++++ The data ++++
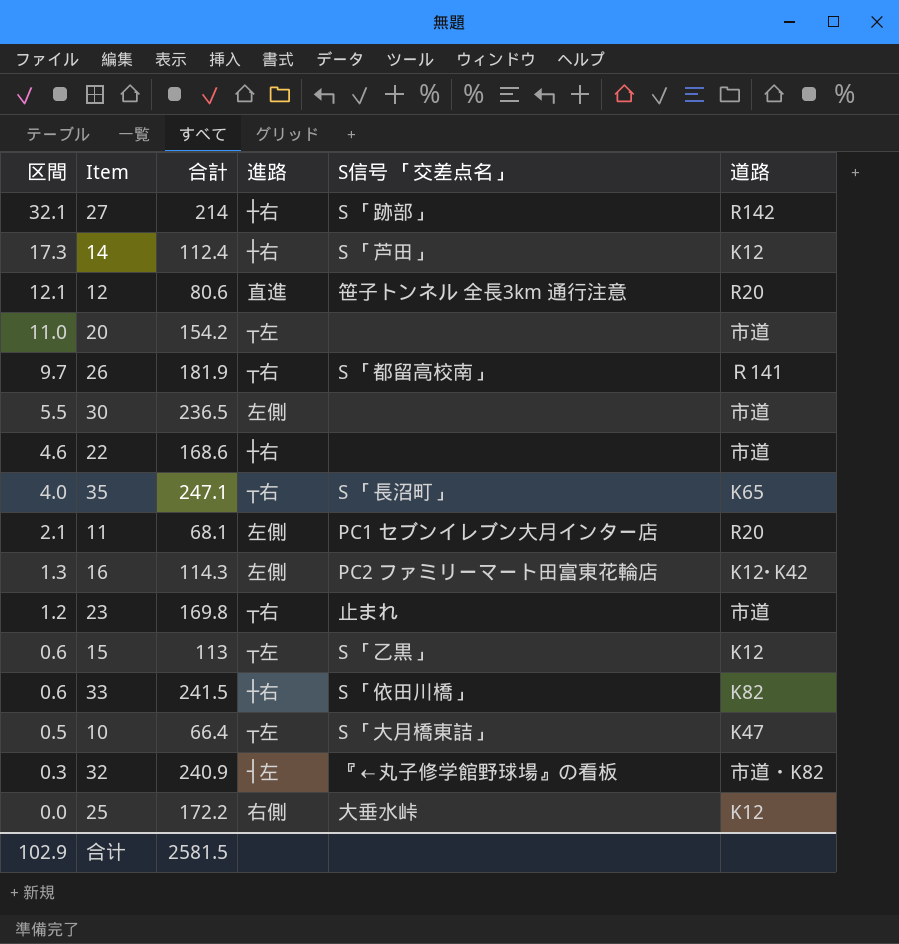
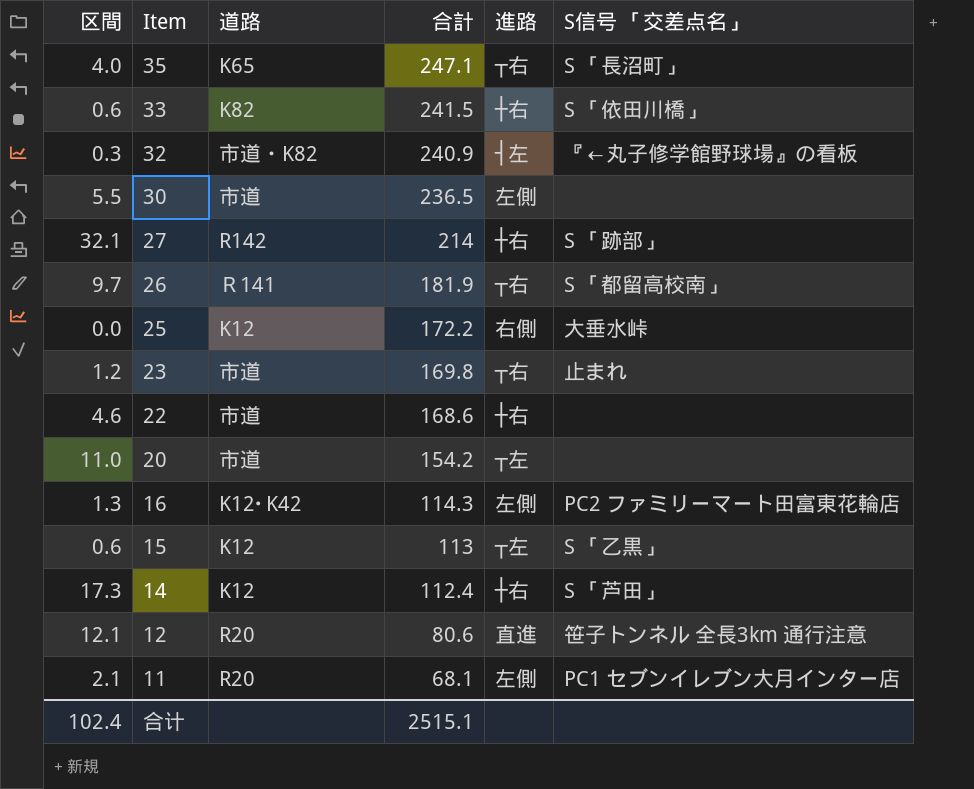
row order: 区間 descending -> Item descending
column 道路 | position: 6 -> 3
row 10: 0.5 | 66.4 | ┬左 | S 「大月橋東詰」 | K47 -> none
合计 | 区間: 102.9 -> 102.4
合计 | 合計: 2581.5 -> 2515.1

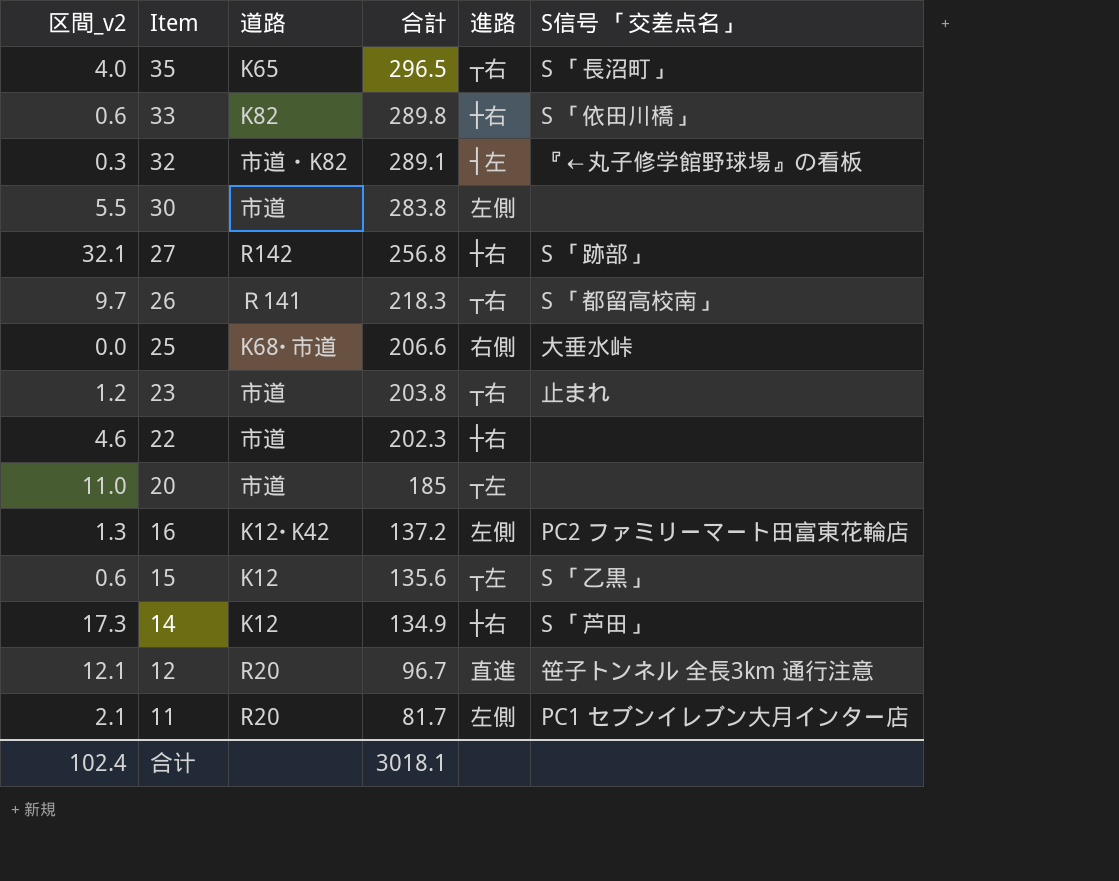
column name: 区間 -> 区間_v2
35 | 合計: 247.1 -> 296.5
33 | 合計: 241.5 -> 289.8
32 | 合計: 240.9 -> 289.1
30 | 合計: 236.5 -> 283.8
27 | 合計: 214 -> 256.8
26 | 合計: 181.9 -> 218.3
25 | 道路: K12 -> K68･市道
25 | 合計: 172.2 -> 206.6
23 | 合計: 169.8 -> 203.8
22 | 合計: 168.6 -> 202.3
20 | 合計: 154.2 -> 185
16 | 合計: 114.3 -> 137.2
15 | 合計: 113 -> 135.6
14 | 合計: 112.4 -> 134.9
12 | 合計: 80.6 -> 96.7
11 | 合計: 68.1 -> 81.7
合计 | 合計: 2515.1 -> 3018.1

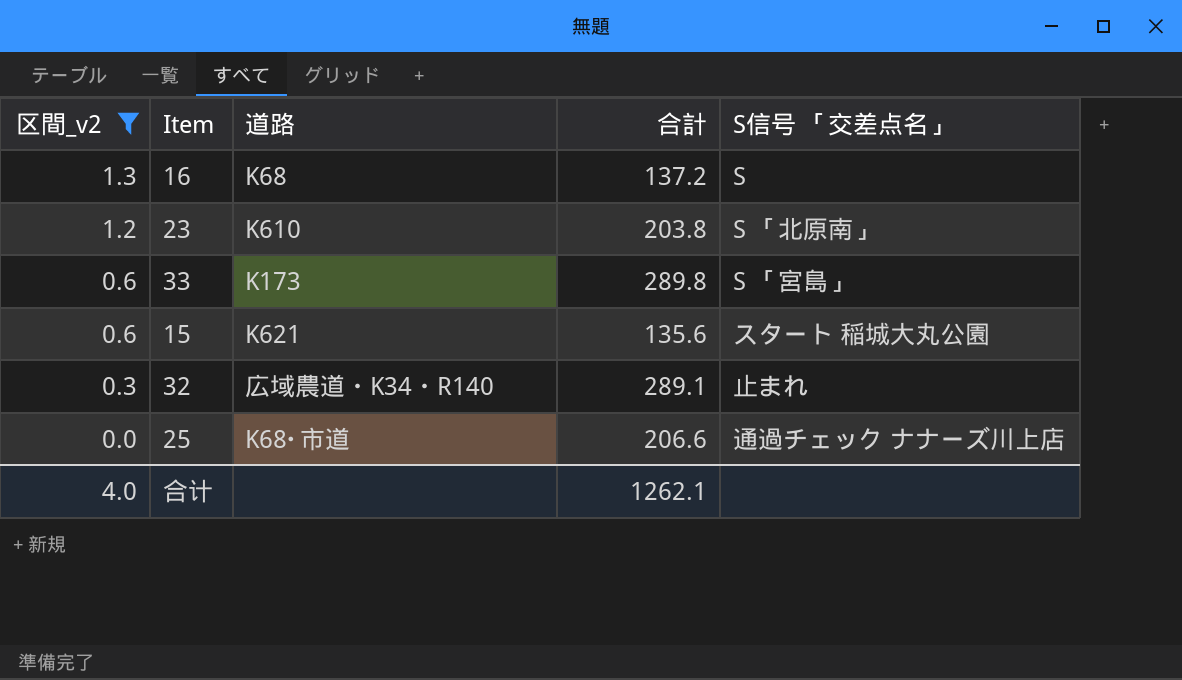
filter: none -> 区間_v2 <= 1.3
row order: Item descending -> 区間_v2 descending
column 進路 | position: 5 -> none
16 | 道路: K12･K42 -> K68
16 | S信号 「交差点名」: PC2 ファミリーマート田富東花輪店 -> S
23 | 道路: 市道 -> K610
23 | S信号 「交差点名」: 止まれ -> S 「北原南」
33 | 道路: K82 -> K173
33 | S信号 「交差点名」: S 「依田川橋」 -> S 「宮島」
15 | 道路: K12 -> K621
15 | S信号 「交差点名」: S 「乙黒」 -> スタート 稲城大丸公園
32 | 道路: 市道・K82 -> 広域農道・K34・R140
32 | S信号 「交差点名」: 『←丸子修学館野球場』の看板 -> 止まれ
25 | S信号 「交差点名」: 大垂水峠 -> 通過チェック ナナーズ川上店
合计 | 区間_v2: 102.4 -> 4.0
合计 | 合計: 3018.1 -> 1262.1

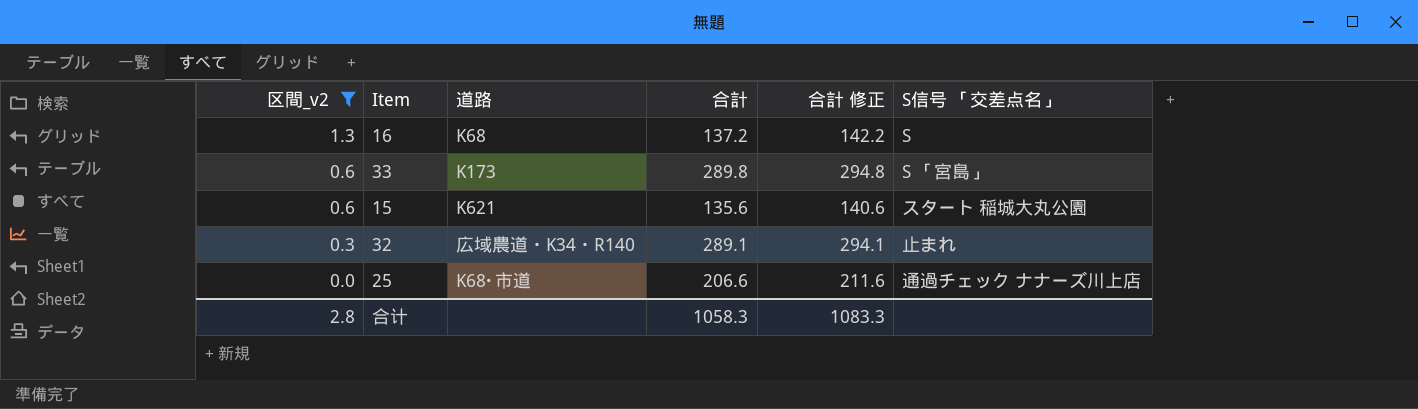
column 合計 修正 | formula: none -> [合計] + 5
row 23: 1.2 | K610 | 203.8 | S 「北原南」 -> none
合计 | 区間_v2: 4.0 -> 2.8
合计 | 合計: 1262.1 -> 1058.3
++++
• **Exercise**:
Go back to the lines above and output, exactly as they stand, the ones from the line containing "16 | 合計: 114.3 -> 137.2" to the line containing "33 | 道路: K82 -> K173". Leave all pictures behind.

• **Completed exercise**:
16 | 合計: 114.3 -> 137.2
15 | 合計: 113 -> 135.6
14 | 合計: 112.4 -> 134.9
12 | 合計: 80.6 -> 96.7
11 | 合計: 68.1 -> 81.7
合计 | 合計: 2515.1 -> 3018.1

filter: none -> 区間_v2 <= 1.3
row order: Item descending -> 区間_v2 descending
column 進路 | position: 5 -> none
16 | 道路: K12･K42 -> K68
16 | S信号 「交差点名」: PC2 ファミリーマート田富東花輪店 -> S
23 | 道路: 市道 -> K610
23 | S信号 「交差点名」: 止まれ -> S 「北原南」
33 | 道路: K82 -> K173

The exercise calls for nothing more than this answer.